* _Aim of the task_:
An exact transcription of all the records, free of pictures, is the expected answer.

[Stored data entries]
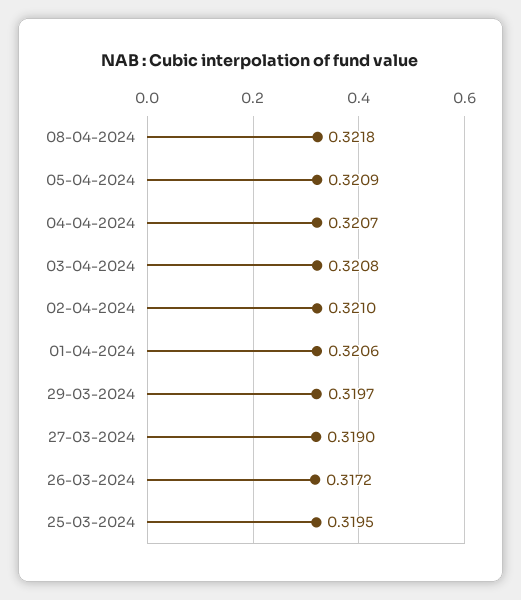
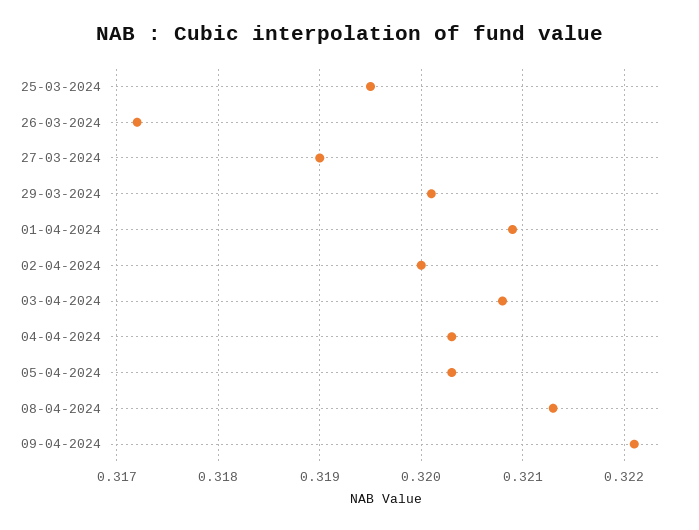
08-04-2024: 0.3218 -> 0.3213
05-04-2024: 0.3209 -> 0.3203
04-04-2024: 0.3207 -> 0.3203
02-04-2024: 0.321 -> 0.32
01-04-2024: 0.3206 -> 0.3209
29-03-2024: 0.3197 -> 0.3201
09-04-2024: none -> 0.3221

* _Finished exercise_:
08-04-2024: 0.3218 -> 0.3213
05-04-2024: 0.3209 -> 0.3203
04-04-2024: 0.3207 -> 0.3203
02-04-2024: 0.321 -> 0.32
01-04-2024: 0.3206 -> 0.3209
29-03-2024: 0.3197 -> 0.3201
09-04-2024: none -> 0.3221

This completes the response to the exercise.